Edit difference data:
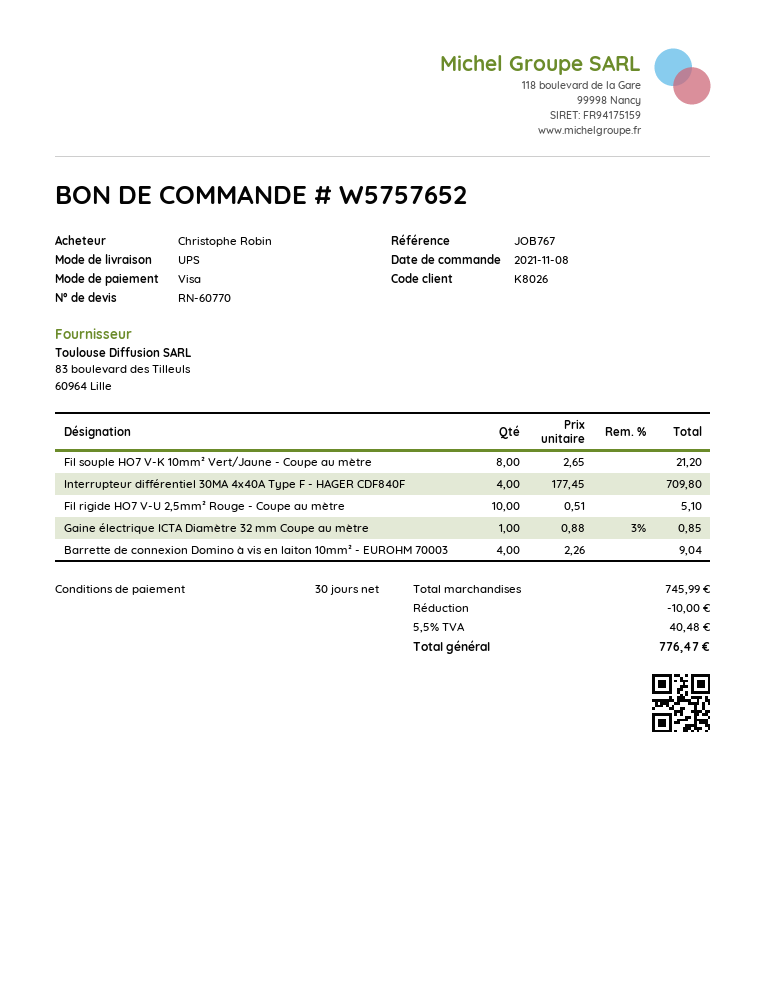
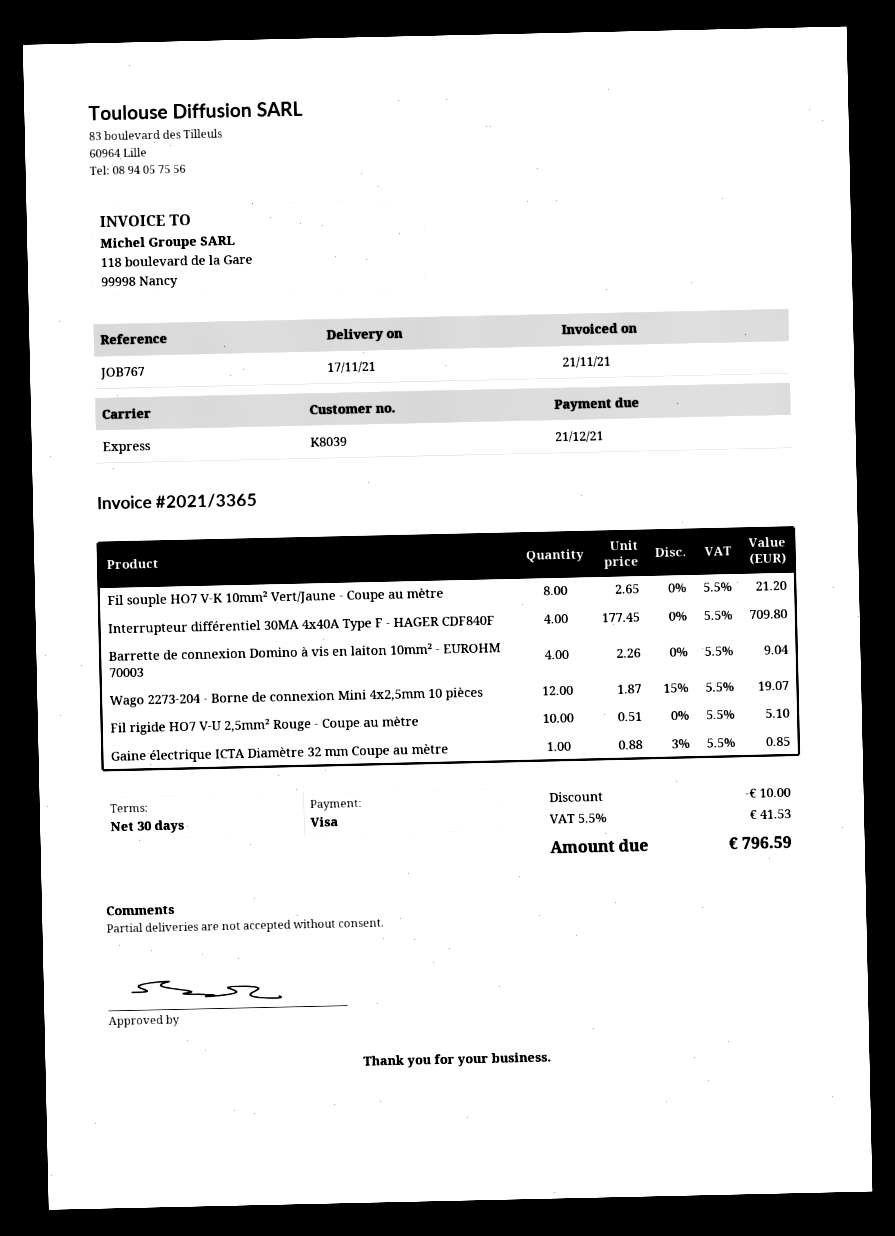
customer number: K8026 -> K8039
shipping method: UPS -> express
Wago 2273-204 - Borne de connexion Mini 4x2,5mm 10 pièces: none -> 12 x 1.87 - 15% = 19.07
tax: 5.5% = 40.48 -> 5.5% = 41.53
total: 776.47 -> 796.59

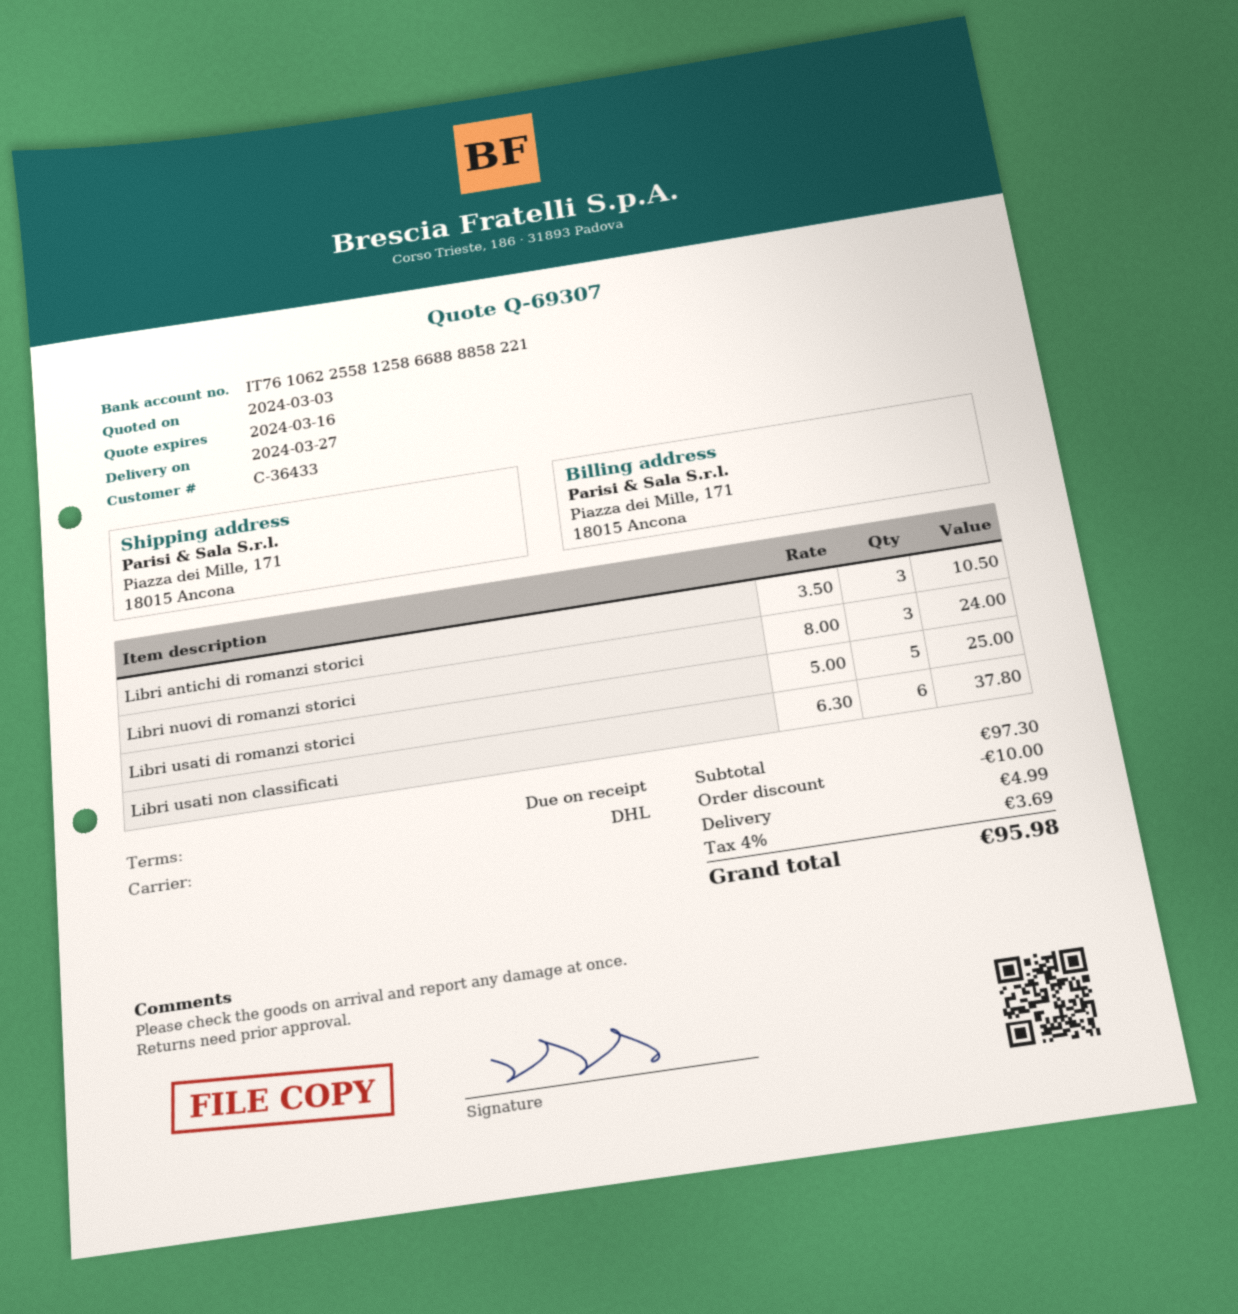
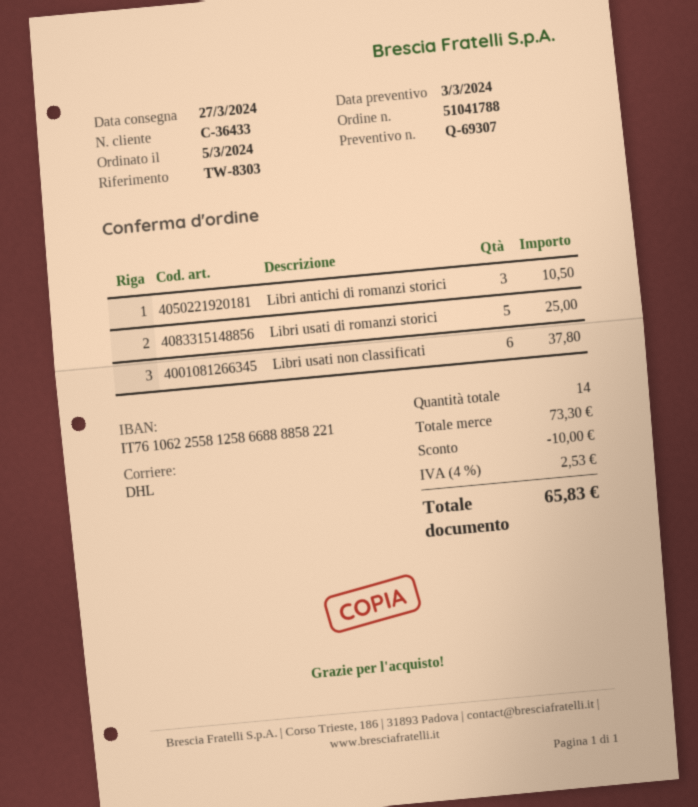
Libri nuovi di romanzi storici: 3 for 24.00 -> none
subtotal: 97.30 -> 73.30
shipping: 4.99 -> none
tax: 4% = 3.69 -> 4% = 2.53
total: 95.98 -> 65.83

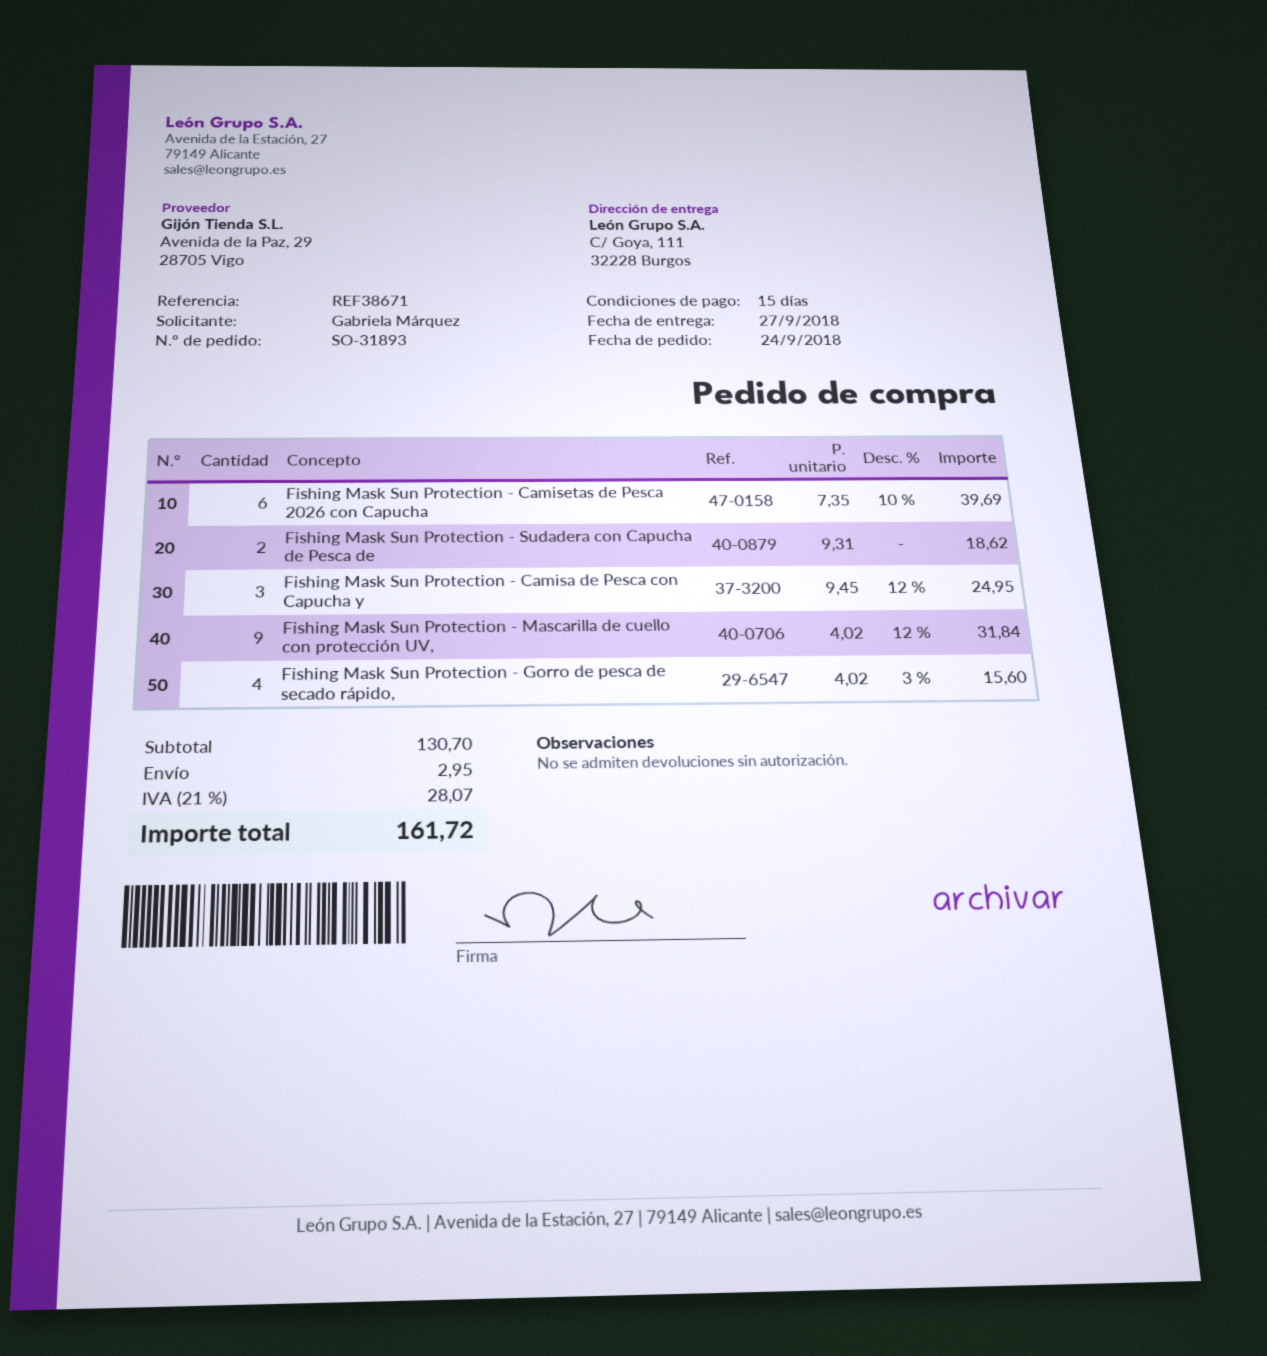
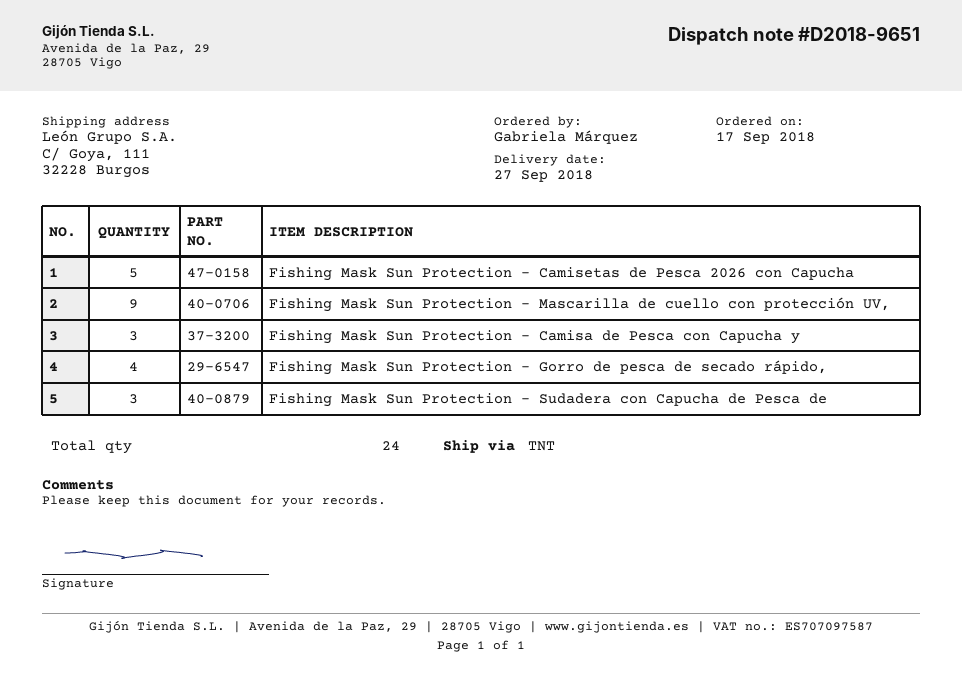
order date: 2018-09-24 -> 2018-09-17
Fishing Mask Sun Protection - Camisetas de Pesca 2026 con Capucha: 6 -> 5
Fishing Mask Sun Protection - Sudadera con Capucha de Pesca de: 2 -> 3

--- AIM OF THE TASK ---
Would you return all of the data above word for word, omitting every picture?

--- ANSWER SPACE ---
customer number: K8026 -> K8039
shipping method: UPS -> express
Wago 2273-204 - Borne de connexion Mini 4x2,5mm 10 pièces: none -> 12 x 1.87 - 15% = 19.07
tax: 5.5% = 40.48 -> 5.5% = 41.53
total: 776.47 -> 796.59

Libri nuovi di romanzi storici: 3 for 24.00 -> none
subtotal: 97.30 -> 73.30
shipping: 4.99 -> none
tax: 4% = 3.69 -> 4% = 2.53
total: 95.98 -> 65.83

order date: 2018-09-24 -> 2018-09-17
Fishing Mask Sun Protection - Camisetas de Pesca 2026 con Capucha: 6 -> 5
Fishing Mask Sun Protection - Sudadera con Capucha de Pesca de: 2 -> 3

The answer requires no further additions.